At one time the ambulance corps paid all costs for transporting inmates to the hospital, even though they come from all over Suffolk County.
Asked how the district is doing now, Mr. Hintze responded, “With the third-party billing and the contract from the jail, we are doing OK. About $800,000 is where we need to be.”
The ambulance corps’ budget is currently about $628,000, he said.
Third-party billing for FNVA services began in February 2018 and is intended to only send a bill to people who do not pay into the FNVA tax district.
Unlike Riverhead Volunteer Ambulance, which only sends a bill to non-district residents involved in automobile accidents, the FNVA billing applies to every medical call in the service area, although FNVA taxpayers are not required to pay, Mr. Hintze said.
Since people in the district already pay through their auto insurance, taxpayers who have car insurance were paying twice, by paying the district tax and the insurance.
Instead, anyone who is a taxpayer in the district will not be billed for ambulance service, Mr. Hintze said.
People using FNVA services who are not district taxpayers will get a bill, he said.
Because the FNVA district — which covers the hamlets of Flanders, Riverside and Northampton — has so much property off the tax rolls, either through municipal buildings or parkland, its tax rate is the highest of the four ambulance districts in Southampton Town, although its budget is the lowest of those four districts. Hampton Bays, Southampton and Westhampton Beach are the other districts.

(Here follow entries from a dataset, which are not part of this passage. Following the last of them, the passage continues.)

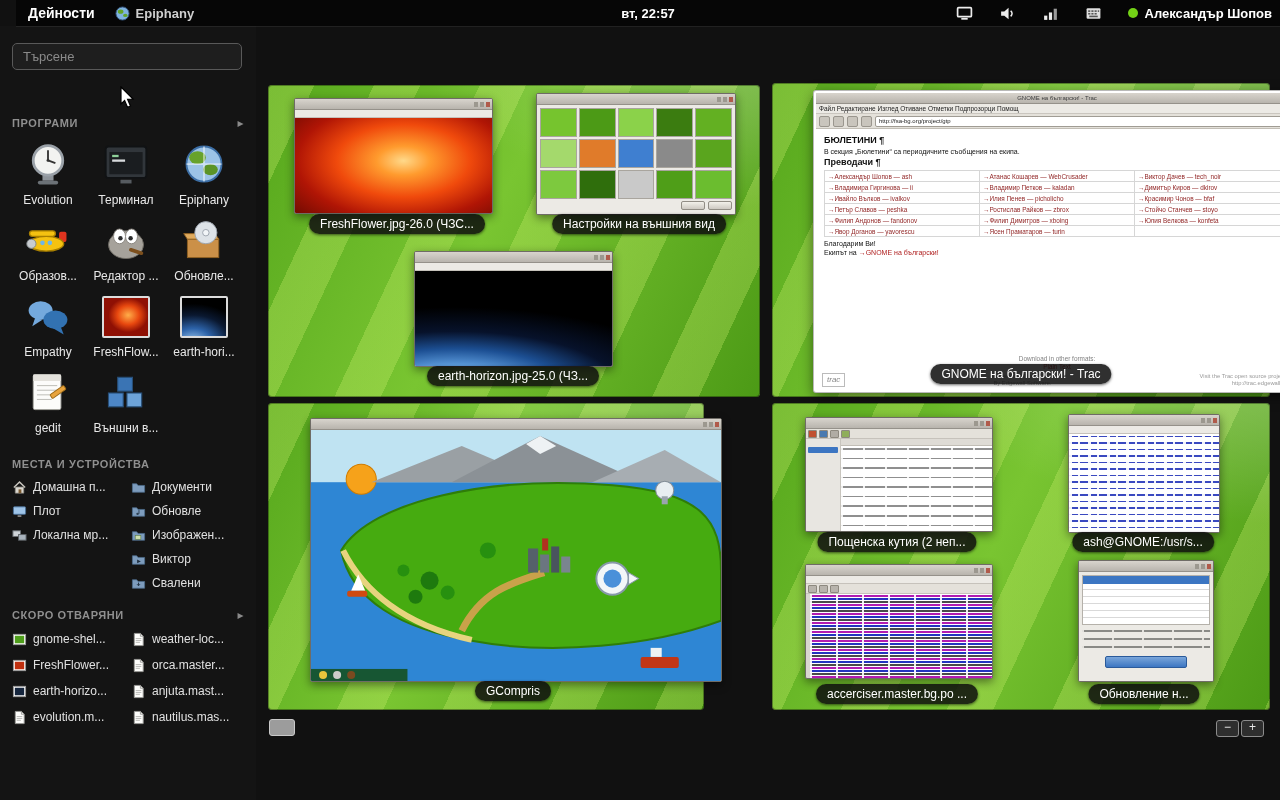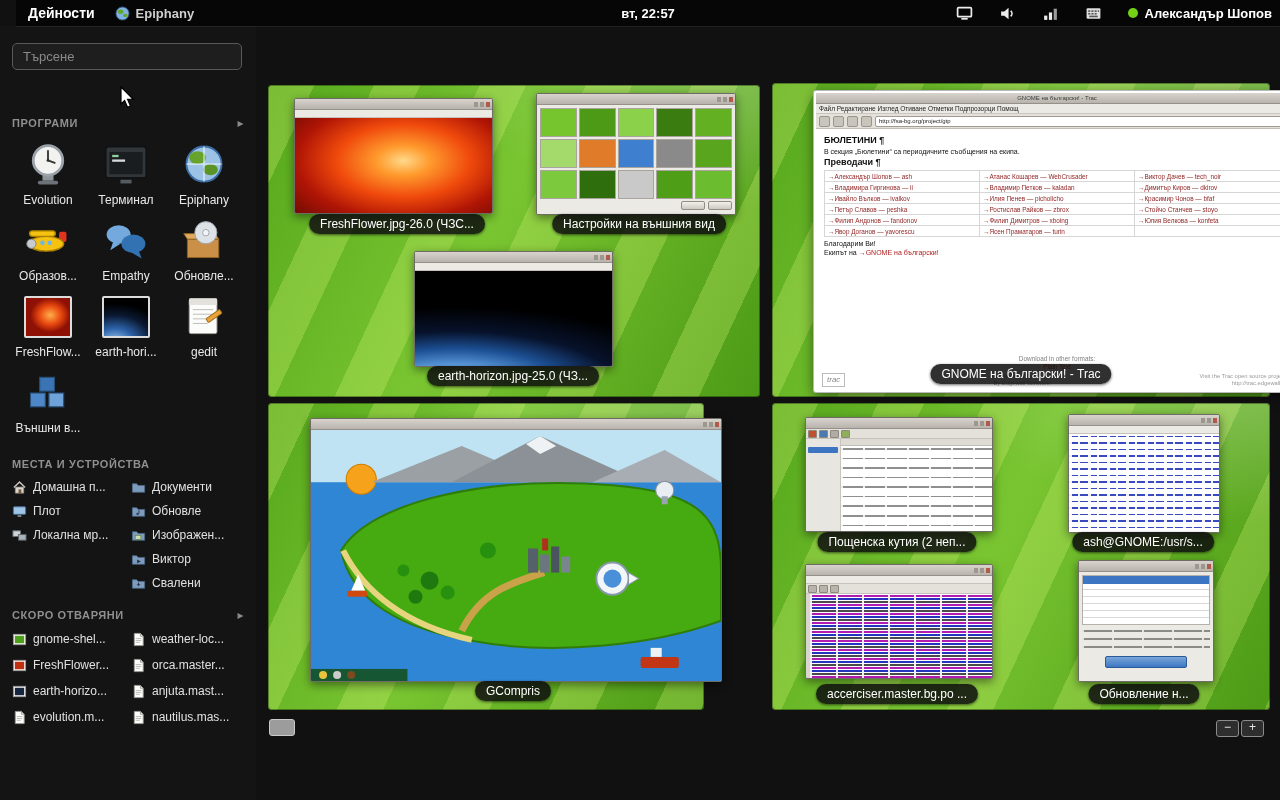--- a/index.html
+++ b/index.html
@@ -240,6 +240,19 @@
             </svg>
           </div>
         <div class="app-label">Образов...</div>
+      </div>
+      <div class="app">
+        <div class="app-icon">
+            <svg viewBox="0 0 52 52">
+              <ellipse cx="26" cy="30" rx="19" ry="15" fill="#a6a29b" stroke="#6f6b64"></ellipse>
+              <ellipse cx="19" cy="21" rx="6.5" ry="8" fill="#fff" stroke="#8a867f"></ellipse>
+              <ellipse cx="32" cy="21" rx="6.5" ry="8" fill="#fff" stroke="#8a867f"></ellipse>
+              <circle cx="20" cy="23" r="2.4" fill="#2c2c2c"></circle>
+              <circle cx="31" cy="23" r="2.4" fill="#2c2c2c"></circle>
+              <rect x="30" y="33" width="16" height="4" rx="2" fill="#7c4f1d" transform="rotate(18 30 33)"></rect>
+            </svg>
+          </div>
+        <div class="app-label">Редактор ...</div>
       </div>
       <div class="app">
         <div class="app-icon">

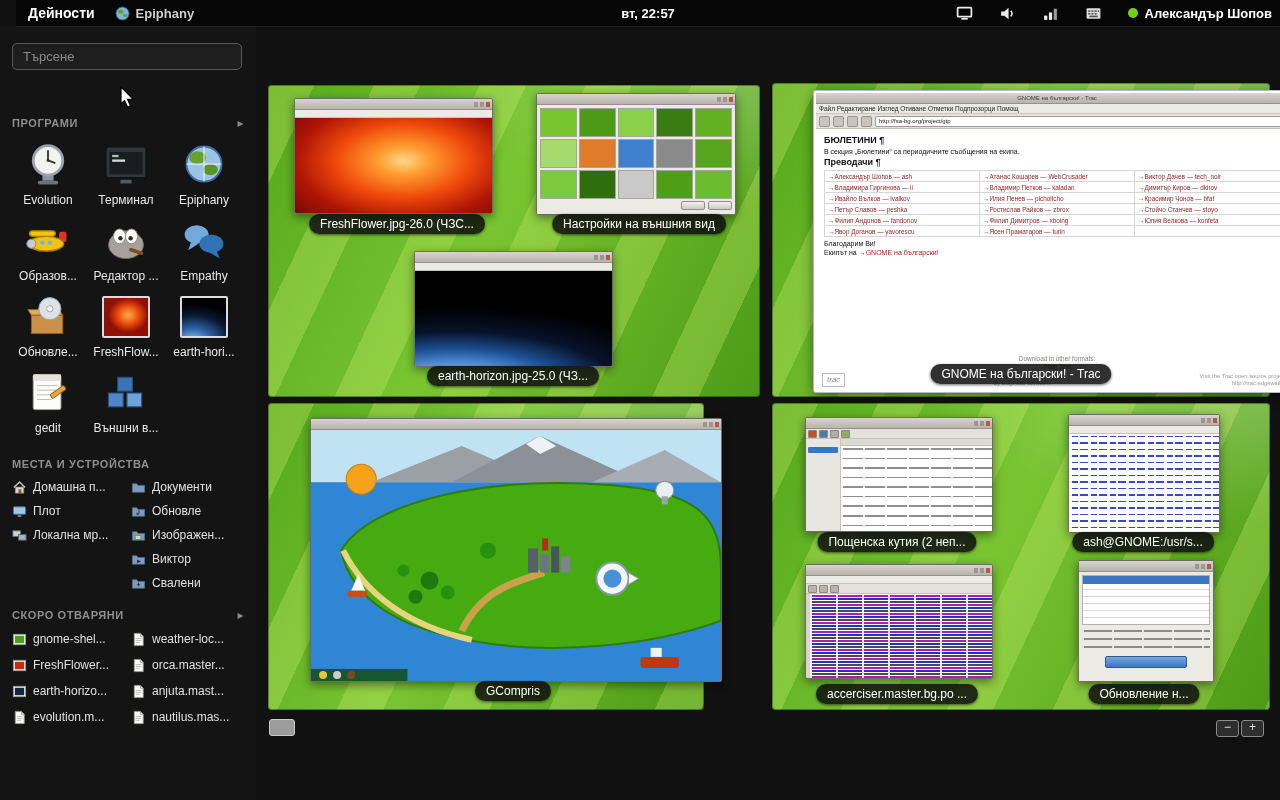--- a/index.html
+++ b/index.html
@@ -257,6 +257,17 @@
       <div class="app">
         <div class="app-icon">
             <svg viewBox="0 0 52 52">
+              <rect x="8" y="24" width="34" height="20" fill="#cb9048" stroke="#8f5f20"></rect>
+              <path d="M8 24 L4 18 h34 l4 6 Z" fill="#e0ab5e" stroke="#8f5f20"></path>
+              <circle cx="28" cy="17" r="12" fill="#dde2e7" stroke="#9aa2ab"></circle>
+              <circle cx="28" cy="17" r="3.5" fill="#f2f5f8" stroke="#9aa2ab"></circle>
+            </svg>
+          </div>
+        <div class="app-label">Обновле...</div>
+      </div>
+      <div class="app">
+        <div class="app-icon">
+            <svg viewBox="0 0 52 52">
               <ellipse cx="18" cy="19" rx="13" ry="10" fill="#74a9dd"></ellipse>
               <path d="M12 27 L9 36 L20 29 Z" fill="#74a9dd"></path>
               <ellipse cx="34" cy="29" rx="13" ry="10" fill="#3272b2"></ellipse>
@@ -264,17 +275,6 @@
             </svg>
           </div>
         <div class="app-label">Empathy</div>
-      </div>
-      <div class="app">
-        <div class="app-icon">
-            <svg viewBox="0 0 52 52">
-              <rect x="8" y="24" width="34" height="20" fill="#cb9048" stroke="#8f5f20"></rect>
-              <path d="M8 24 L4 18 h34 l4 6 Z" fill="#e0ab5e" stroke="#8f5f20"></path>
-              <circle cx="28" cy="17" r="12" fill="#dde2e7" stroke="#9aa2ab"></circle>
-              <circle cx="28" cy="17" r="3.5" fill="#f2f5f8" stroke="#9aa2ab"></circle>
-            </svg>
-          </div>
-        <div class="app-label">Обновле...</div>
       </div>
       <div class="app">
         <div class="app-icon">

Hampton Bays ambulance budget is about $1.24 million, followed by Westhampton at $985,000, Southampton at $886,000 and FNVA at $628,000, Mr. Hintze said.

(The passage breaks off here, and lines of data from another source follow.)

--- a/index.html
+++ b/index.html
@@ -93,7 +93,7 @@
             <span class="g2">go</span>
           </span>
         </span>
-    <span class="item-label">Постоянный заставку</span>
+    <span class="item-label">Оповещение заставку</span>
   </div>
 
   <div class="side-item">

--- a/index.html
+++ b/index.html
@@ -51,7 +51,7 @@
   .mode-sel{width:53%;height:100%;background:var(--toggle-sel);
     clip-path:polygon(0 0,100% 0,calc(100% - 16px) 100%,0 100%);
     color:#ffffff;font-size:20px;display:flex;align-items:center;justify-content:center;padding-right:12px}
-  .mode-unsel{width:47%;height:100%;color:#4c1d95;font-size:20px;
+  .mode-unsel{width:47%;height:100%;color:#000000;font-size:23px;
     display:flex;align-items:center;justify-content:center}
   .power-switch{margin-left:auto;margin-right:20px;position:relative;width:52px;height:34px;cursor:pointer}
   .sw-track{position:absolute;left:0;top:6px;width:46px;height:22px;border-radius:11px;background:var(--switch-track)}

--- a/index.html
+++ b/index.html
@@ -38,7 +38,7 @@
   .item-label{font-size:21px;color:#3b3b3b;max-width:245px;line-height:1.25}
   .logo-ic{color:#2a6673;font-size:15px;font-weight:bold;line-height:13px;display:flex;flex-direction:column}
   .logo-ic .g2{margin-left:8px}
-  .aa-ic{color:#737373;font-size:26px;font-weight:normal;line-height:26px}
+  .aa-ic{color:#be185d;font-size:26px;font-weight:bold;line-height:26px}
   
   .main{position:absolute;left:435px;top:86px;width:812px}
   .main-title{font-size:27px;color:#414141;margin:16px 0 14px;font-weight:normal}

FNVA also is the second busiest ambulance district in Southampton Town, behind only Hampton Bays.
“That’s why we did the third-party billing,” Mr. Hintze said. “We have lot of land and very little taxpayers.”

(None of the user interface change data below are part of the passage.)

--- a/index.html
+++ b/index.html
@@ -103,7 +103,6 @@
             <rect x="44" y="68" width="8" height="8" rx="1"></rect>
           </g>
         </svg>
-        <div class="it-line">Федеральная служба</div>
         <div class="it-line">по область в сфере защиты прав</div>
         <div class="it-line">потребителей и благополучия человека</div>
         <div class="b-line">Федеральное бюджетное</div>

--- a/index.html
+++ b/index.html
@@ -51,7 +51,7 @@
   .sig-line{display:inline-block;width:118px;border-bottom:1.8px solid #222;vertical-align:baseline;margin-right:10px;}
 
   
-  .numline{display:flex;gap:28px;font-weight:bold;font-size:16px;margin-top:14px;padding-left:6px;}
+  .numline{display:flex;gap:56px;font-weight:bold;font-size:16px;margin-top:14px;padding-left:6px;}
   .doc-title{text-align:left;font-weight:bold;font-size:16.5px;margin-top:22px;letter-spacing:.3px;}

Officially, the Town of Southampton is the ambulance district, and it contracts for service with the four ambulance companies for service.
“We made an agreement with the Town of Southampton, who governs us, that we don’t want any out of payment expense from any taxpayer in the FNVA district,” Mr. Hintze said. “Anybody in the FNVA district, you already, by statute, pay you co-payment for the rest of that bill with the $628,000 that we collect from the town because you pay property taxes.
“You already pay that, so we’re allowed by law to waive your copayment or whatever your insurance doesn’t cover.”
If they are not a taxpayer?
“They will get a bill,” Mr. Hintze said. “Our billing company is authorized to go after that whole bill. If they can’t pay it or they don’t have insurance, we have the right to waive that bill. We sit down with you, you explain your situation. It’s all confidential.”
Mr. Hintze said that nationwide, volunteerism is dropping because the cost of living is so expensive and because the amount of training and meetings volunteers are required to undergo is like having another part-time job.
Because of this, FNVA, which answers between 1,300 and 1,500 alarms per year, has about 22 per diem employees, in addition to about 35 volunteers and three part-time paid employees. The per diem employees get paid when they respond to calls, he said.
“This insures that we have someone on 24/7,” Mr. Hintze said, adding that they have not raised their tax rate in two years.
FRNCA president Vince Taldone said the call for ambulance service will increase in the future if proposals to develop the Riverside come through.
“The question of when and how much development is coming is really dependent on getting the sewer system,” he said.
At this point, its too early to tell, he said.